The genus Schildia is distinguished from other Leptogastrinae by the long, regularly spaced seta-like trichoid spicules on dorsal and ventral sides of at least wings veins R and M, the asymmetrical tarsal claws wherein the median claw is shorter than the lateral claw, long posteriorly oriented presutural, and sometimes postsutural, dorsocentral setae on the scutum, and features of the male terminalia. Species exhibit a very elongate, slender abdomen and are very gracile.
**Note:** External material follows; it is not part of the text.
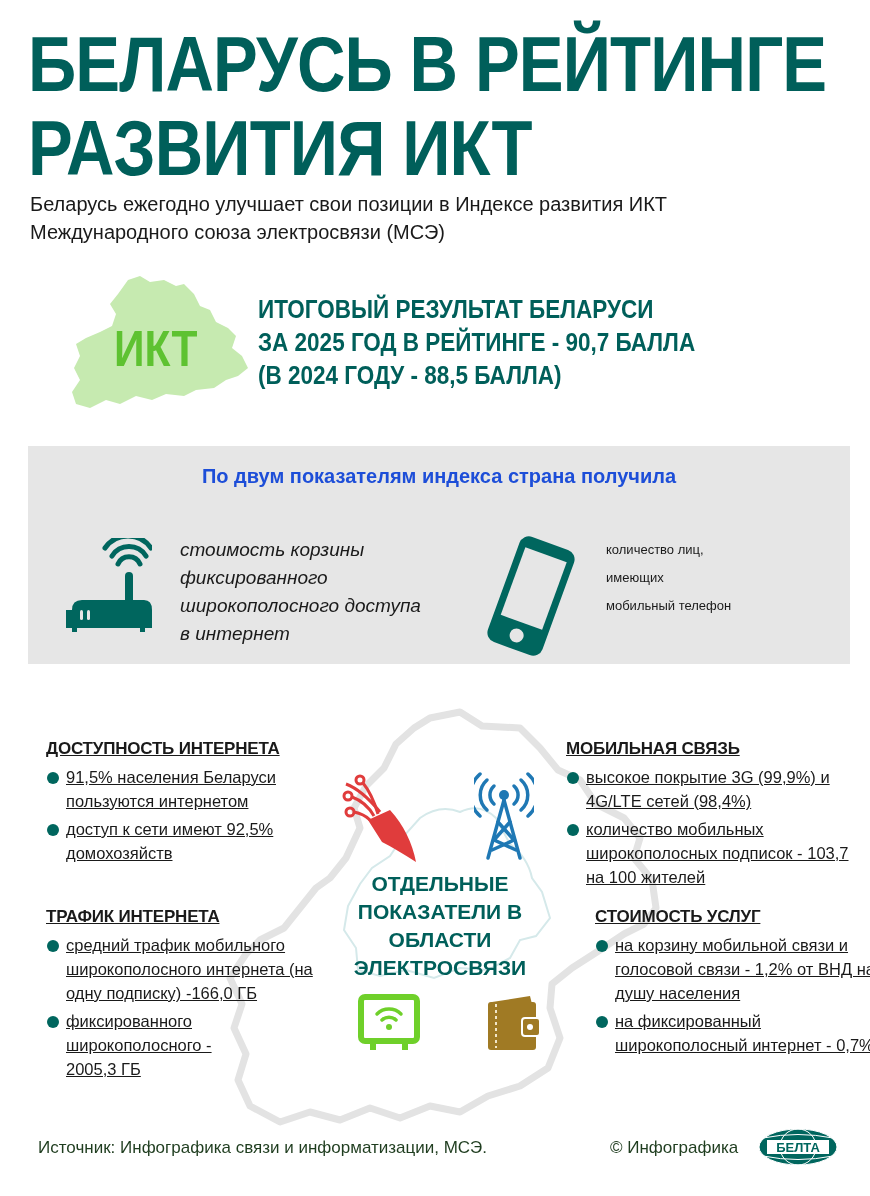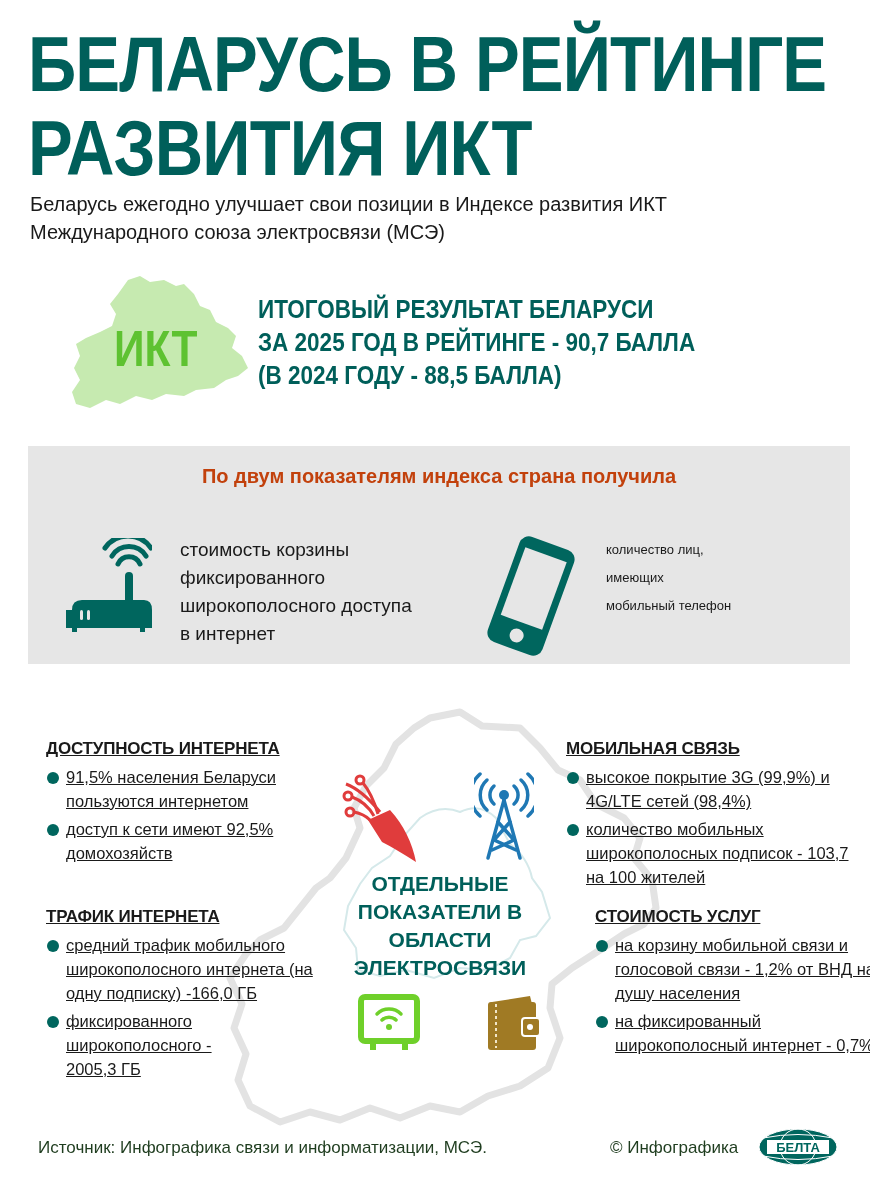"По двум показателям индекса страна" .grey-head { color: #c2410c -> #1d4ed8 }
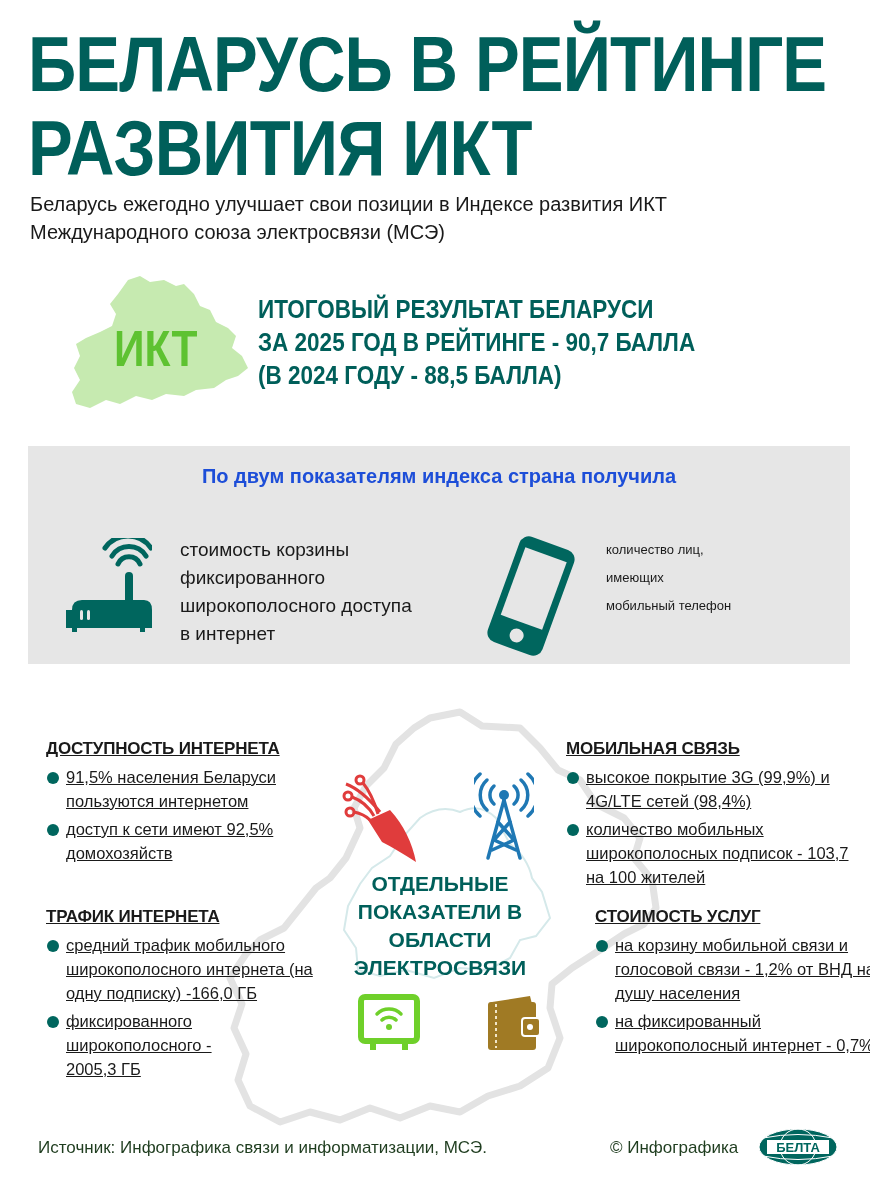"стоимость корзины" .grey-text-left { font-style: none -> italic }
So far, 10 species are known to science of which one has been described as a fossil from Dominican amber from Hispaniola Island (about 20 Million years old).
Ecology and Distribution
The genus Schildia was thought to be restricted to the New World occurring from Guatemala in the north to southern Brazil in the south and Jamaica in the Caribbean. A recent revision of this genus has added two species from the Old World from Madagascar and Malaysia.
For a map with specimen occurrence data follow this link.
For a table with specimen records follow this link.
Schildia adina Dikow & Bayless, 2009, Schildia alphus Martin, 1975, Schildia caliginosa Dikow & Bayless, 2009, Schildia fragilis (Carrera, 1944), Schildia gracillima (Walker, 1855), Schildia guatemalae Martin, 1975, Schildia jamaicensis Farr, 1962, Schildia malaya Dikow & Bayless, 2009, Schildia martini Dikow & Bayless, 2009, Schildia microthorax Aldrich, 1923
- Shannomyioleptus (synonym)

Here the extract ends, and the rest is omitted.